Mr Marsden sued alleging breach of statutory duty, negligence, breach of contract and misrepresentation in the sale of the swaps. The bank argued that these causes of action had been compromised by the 2011 settlement agreement.

Mr Marsden also brought claims for (i) restitution, on the grounds that the swaps were contrary to public policy and/or failed to comply with “statutory preconditions”; (ii) deceit; and (iii) breach of contract in conducting the review. The bank argued that, as well as being compromised by the settlement agreement, these claims were hopeless. The bank applied for summary judgment. The claimant argued as follows:

  • That the bank gave no consideration for the settlement agreement. But the judge concluded that the new loan agreement and the cancellation of the swaps were “part and parcel of the same overall transaction as the Settlement Agreement” and as such there was adequate consideration for the release of future claims against the bank.
  • That the bank’s refusal to restructure the lending until he withdrew his FOS complaint and signed the settlement agreement amounted to duress. The judge re-iterated the ingredients of duress: “…pressure, (a) whose practical effect is that there is compulsion on, or a lack of practical choice for, the victim, (b) which is illegitimate, and (c) which is a significant cause inducing the Claimant to enter into the contract”. It was held that the settlement agreementwas part of a commercial negotiation of the terms on which the Bank would provide a large new loan to a defaulting debtor“. There was no obligation on the bank to lend further to Mr Marsden while there was a complaint outstanding. As such, the settlement agreement was signed due to commercial considerations and not duress.

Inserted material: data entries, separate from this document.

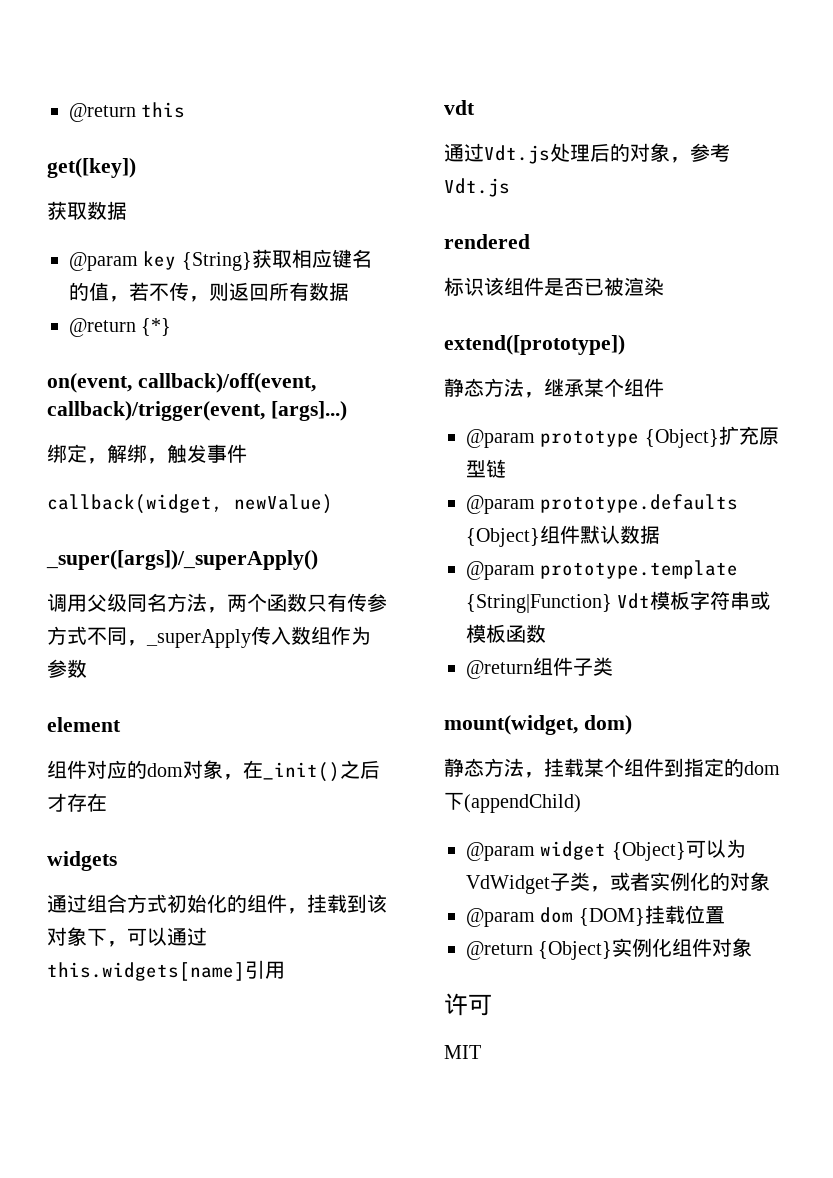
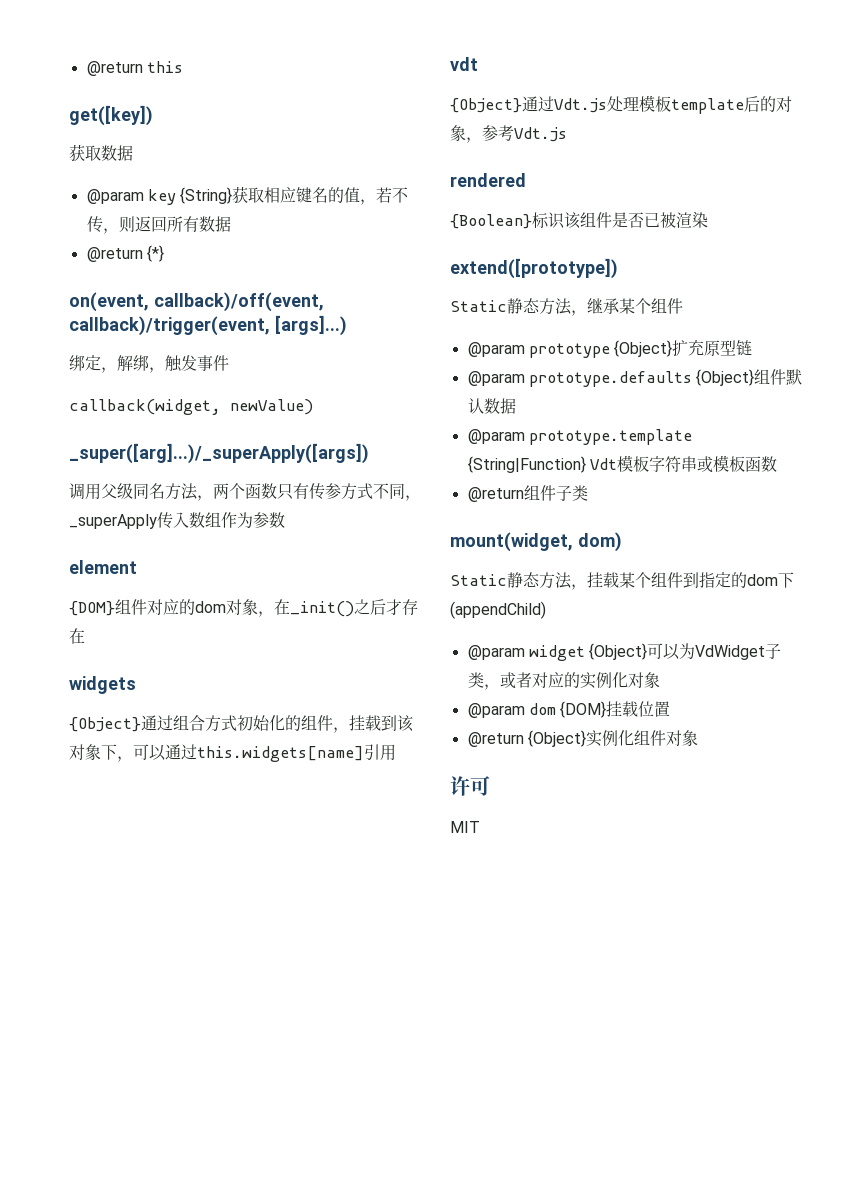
[46,550,318,570] _super([args])/_superApply() -> [69,443,369,464] _super([arg]...)/_superApply([args])
(121, 724) none -> [69,601,115,616] {DOM}
(117, 861) none -> [69,717,141,732] {Object}
(475, 107) none -> [450,98,522,113] {Object}
(590, 153) none -> [639,95,744,114] 模板template
(530, 241) none -> [450,214,532,229] {Boolean}
(625, 345) none -> [450,300,507,312] Static
(632, 725) none -> [450,574,507,586] Static
[650,872,730,891] 实例化的 -> [531,672,628,689] 对应的实例化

  • The scope of the settlement agreement was not wide enough to cover (or was incapable of covering) alleged misconduct, breach of regulatory duties, fraud, “sharp practice” (whereby the bank was aware of claims not known to the claimant), and breach of contract in respect of the swaps review. The court cited case law on the construction of settlement agreements, including Lord Bingham’s statement in Bank of Credit and Commerce SA (In Liquidation) v Ali (No.1):A party may, at any rate in a compromise agreement supported by valuable consideration, agree to release claims or rights of which he is unaware and of which he could not be aware, even claims which could not on the facts known to the parties have been imagined, if appropriate language is used to make plain that this is his intention“. It was held that the settlement agreement release clause was wide enough to cover all possible future claims, whether known or not. It was highlighted that even the widest wording would not normally exclude future fraud claims. As Mr Marsden had already made a misrepresentation claim, the settlement agreement was viewed as wide enough to cover deceit claims. In any case, the judge found no “sharp practice” by the bank.


The bank was awarded summary judgment against on the basis that the settlement agreement had compromised any possible claims in relation to the swaps. The claims had no realistic prospect of success. The judgment is reported as Marsden v Barclays Bank Plc [2016] EWHC 1601 (QB).

One for the road

This decision reasserts in the swaps mis-selling context that borrowers will be held to their agreements, including settlement agreements. It will remain very difficult indeed for a borrower that has signed up to a commercial settlement to unwind that agreement later by making creative allegations like economic duress, lack of consideration or that it can avoid the release it gave by alleging sharp practice. Banks can take comfort in the enforceability of settlements they agree (although remembering the limits on settling unknown or future fraud claims). They can also take heart that it is still possible to get fundamentally weak claims dismissed on a summary basis without the costs of a full trial.